The playing on this CD goes a long way towards contributing to such a project. It contains two works: the "Symphony" for piano and orchestra (Opus 61) in four movement in which Jenny Zaharieva joins the Sofia Philharmonic Orchestra in just over half an hour of scintillating and insightful, varied and expressive playing.

And the "Music for Orchestra and Baritone Voice" with Pierre-Yves Pruvot. Each work (both written in 1932) is ably conducted by Amaury du Closel. In each it is indeed the orchestra that receives the lion's share of the musical invention and drive. Echoes of Toch's fellow pupil in Frankfurt, Hindemith, are strong – the broad theme at the close of the piano piece [tr.4] is typical. The same can be said of the end of the allegro incalzato ("pushed") end of the "Music for Orchestra and Baritone Voice" [tr.8], although it's here that the tendency of the Sofia Philharmonic to lose a little of the sprightliness needed for broad orchestral tutti is discernible.

Toch's writing has the sensitivity and depth to grow on the listener too. Like the music of other of his contemporaries in the conservative Austrian tradition, he has little to prove. The music is both taut and delicate without being unduly pointed or precious. The pace and sense of the music's structure which du Closel draws from the Sofia Philharmonic make what Toch wrote sound inevitable in ways in which the Neoclassical timbres and textures of Stravinsky and Prokofiev do not. In fact, Toch might be described as a Germanic simulacrum, or more kindly, brother of the latter.

There is contrast in the dynamics of these works, too. The first movement of the "Music for Orchestra and Baritone Voice", for instance, is as pensive as it is confident. To ensure clarity and communicativeness, each soloist in their different way projects not their own instrument or voice; but Toch's somewhat dour and always reflective tone.
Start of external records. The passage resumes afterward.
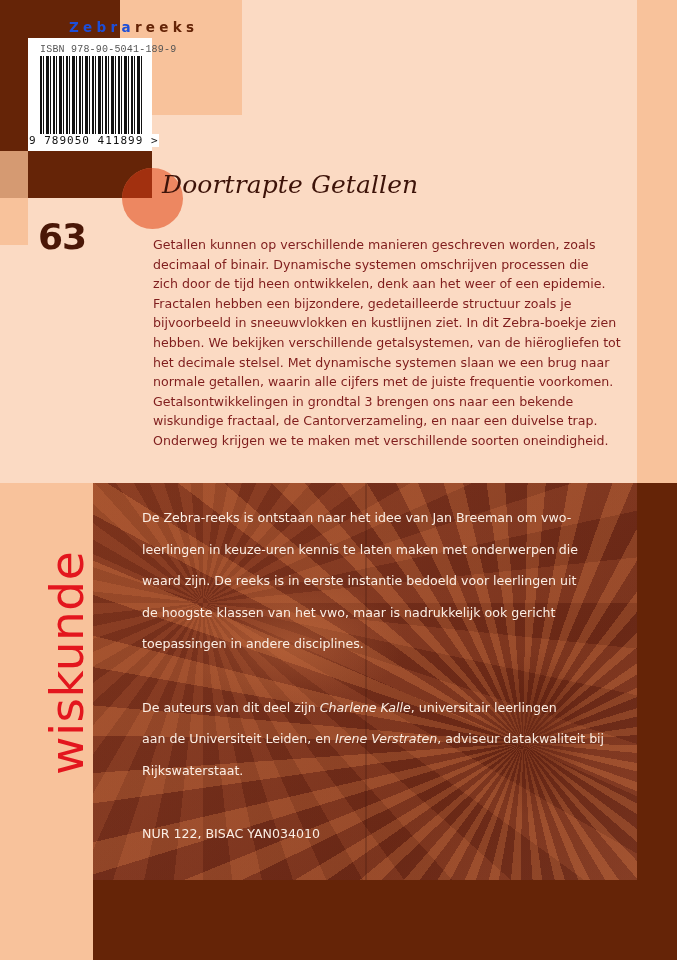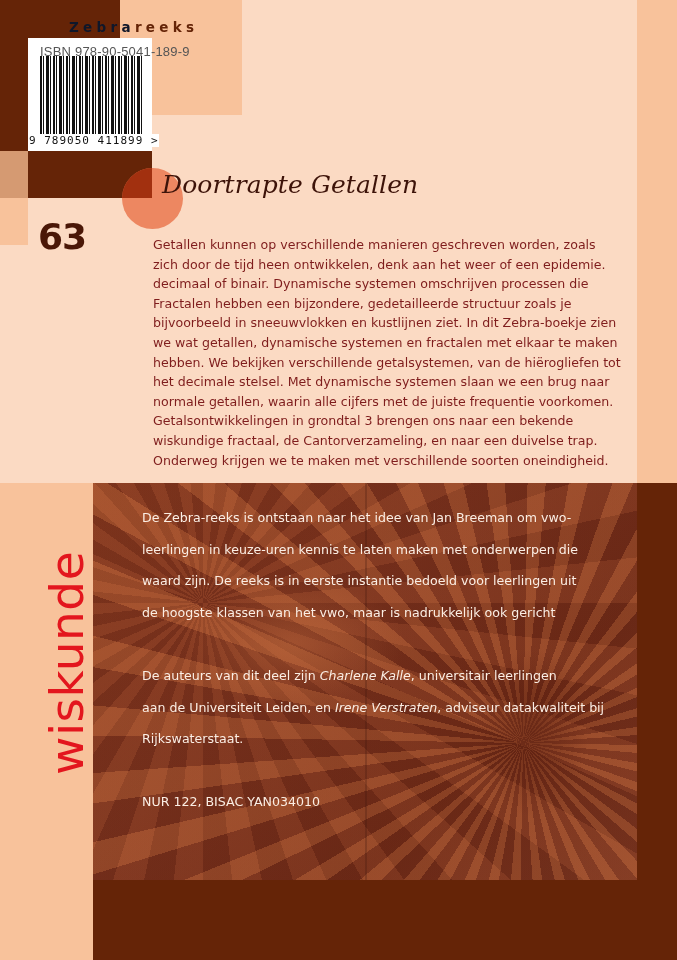--- a/index.html
+++ b/index.html
@@ -2,24 +2,24 @@
 <html><head>
 <meta charset="utf-8">
 <style>
   html, body { margin: 0; padding: 0; }
   body { width: 677px; height: 960px; position: relative; overflow: hidden; background: #fbdac3; font-family: "DejaVu Sans", sans-serif; }
   .abs { position: absolute; }
   .block-dark { background: #652407; }
   .block-mid { background: #f8c29b; }
   .block-tan { background: #d59a72; }
   .series-label { left: 69px; top: 18px; font-family: "DejaVu Sans", sans-serif; font-size: 13.5px; font-weight: bold; letter-spacing: 4.3px; line-height: 18px; }
-  .series-label .a { color: #0f172a; }
+  .series-label .a { color: #1d4ed8; }
   .series-label .b { color: #652407; }
   .barcode-box { left: 28px; top: 38px; width: 124px; height: 113px; background: #ffffff; }
-  .isbn-text { position: absolute; left: 12px; top: 6px; font-family: Liberation Sans, sans-serif; font-size: 13px; color: #555; letter-spacing: 0.2px; white-space: nowrap; }
+  .isbn-text { position: absolute; left: 12px; top: 6px; font-family: Liberation Mono, monospace; font-size: 10px; color: #555; letter-spacing: 0.2px; white-space: nowrap; }
   .bars { position: absolute; left: 12px; top: 18px; width: 102px; height: 79px;
     background: repeating-linear-gradient(90deg, #111 0 2px, #fff 2px 3px, #111 3px 4px, #fff 4px 6px, #111 6px 9px, #fff 9px 10px, #111 10px 11px, #fff 11px 13px); }
   .bar-digits { position: absolute; left: 1px; top: 96px; font-family: "DejaVu Sans Mono", monospace; font-size: 11px; color: #111; letter-spacing: 1px; white-space: nowrap; background: #fff; text-align: center; }
   .circle { left: 122px; top: 168px; width: 61px; height: 61px; border-radius: 50%; background: rgba(234, 120, 80, 0.85); }
   .circle-overlap { left: 122px; top: 168px; width: 30px; height: 30px; overflow: hidden; }
   .circle-overlap::before { content: ""; position: absolute; left: 0; top: 0; width: 61px; height: 61px; border-radius: 50%; background: #a2300f; }
   .title { left: 162px; top: 170px; font-family: "DejaVu Serif", serif; font-style: italic; font-size: 25px; color: #3d1309; white-space: nowrap; letter-spacing: 0.1px; }
   .volume-number { left: 38px; top: 216px; font-family: "DejaVu Sans", sans-serif; font-weight: bold; font-size: 36px; color: #4a1707; letter-spacing: -1px; }
   .intro { left: 153px; top: 235px; width: 470px; font-family: "DejaVu Sans", sans-serif; font-size: 12.6px; line-height: 19.6px; color: #7f1d1d; }
   .intro p { margin: 0; white-space: nowrap; }
@@ -62,42 +62,42 @@
 
 <div class="abs circle"></div>
 <div class="abs circle-overlap"></div>
 
 <div class="abs title">Doortrapte Getallen</div>
 
 <div class="abs volume-number">63</div>
 
 <div class="abs intro">
   <p>Getallen kunnen op verschillende manieren geschreven worden, zoals</p>
+  <p>decimaal of binair. Dynamische systemen omschrijven processen die</p>
   <p>zich door de tijd heen ontwikkelen, denk aan het weer of een epidemie.</p>
-  <p>decimaal of binair. Dynamische systemen omschrijven processen die</p>
   <p>Fractalen hebben een bijzondere, gedetailleerde structuur zoals je</p>
   <p>bijvoorbeeld in sneeuwvlokken en kustlijnen ziet. In dit Zebra-boekje zien</p>
-  <p>we wat getallen, dynamische systemen en fractalen met elkaar te maken</p>
   <p>hebben. We bekijken verschillende getalsystemen, van de hiërogliefen tot</p>
   <p>het decimale stelsel. Met dynamische systemen slaan we een brug naar</p>
   <p>normale getallen, waarin alle cijfers met de juiste frequentie voorkomen.</p>
   <p>Getalsontwikkelingen in grondtal 3 brengen ons naar een bekende</p>
   <p>wiskundige fractaal, de Cantorverzameling, en naar een duivelse trap.</p>
   <p>Onderweg krijgen we te maken met verschillende soorten oneindigheid.</p>
 </div>
 
 <div class="abs photo">
   <div class="seam"></div>
 </div>
 
 <div class="abs photo-text">
   <p>De Zebra-reeks is ontstaan naar het idee van Jan Breeman om vwo-</p>
   <p>leerlingen in keuze-uren kennis te laten maken met onderwerpen die</p>
   <p>waard zijn. De reeks is in eerste instantie bedoeld voor leerlingen uit</p>
   <p>de hoogste klassen van het vwo, maar is nadrukkelijk ook gericht</p>
+  <p>toepassingen in andere disciplines.</p>
   <div class="gap"></div>
   <p><span>De auteurs van dit deel zijn </span><em>Charlene Kalle</em><span>, universitair leerlingen</span></p>
   <p><span>aan de Universiteit Leiden, en </span><em>Irene Verstraten</em><span>, adviseur datakwaliteit bij</span></p>
   <p>Rijkswaterstaat.</p>
   <div class="gap"></div>
   <p>NUR 122, BISAC YAN034010</p>
 </div>
 
 <div class="abs subject">wiskunde</div>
Pruvot's articulation is superb as he weaves his way through the devotion and dedicated sincerity of Rilke's text.

The recording is close and focused, though Karusel haven't "embossed" the music in any way. The short booklet is illuminating; it also contains the text in German and English. If Toch is new to you or little more than a name, this will serve as a convincing and faithful introduction. There is one other recording of the "Sinfonie"; but none of the "Musik für Orchester und eine Baritonstimme". There is more to listening to Toch than wondering which direction music might have taken, had not Schoenberg intervened. For the most part it's compelling music in its own right. And here played – again for the most part – very well.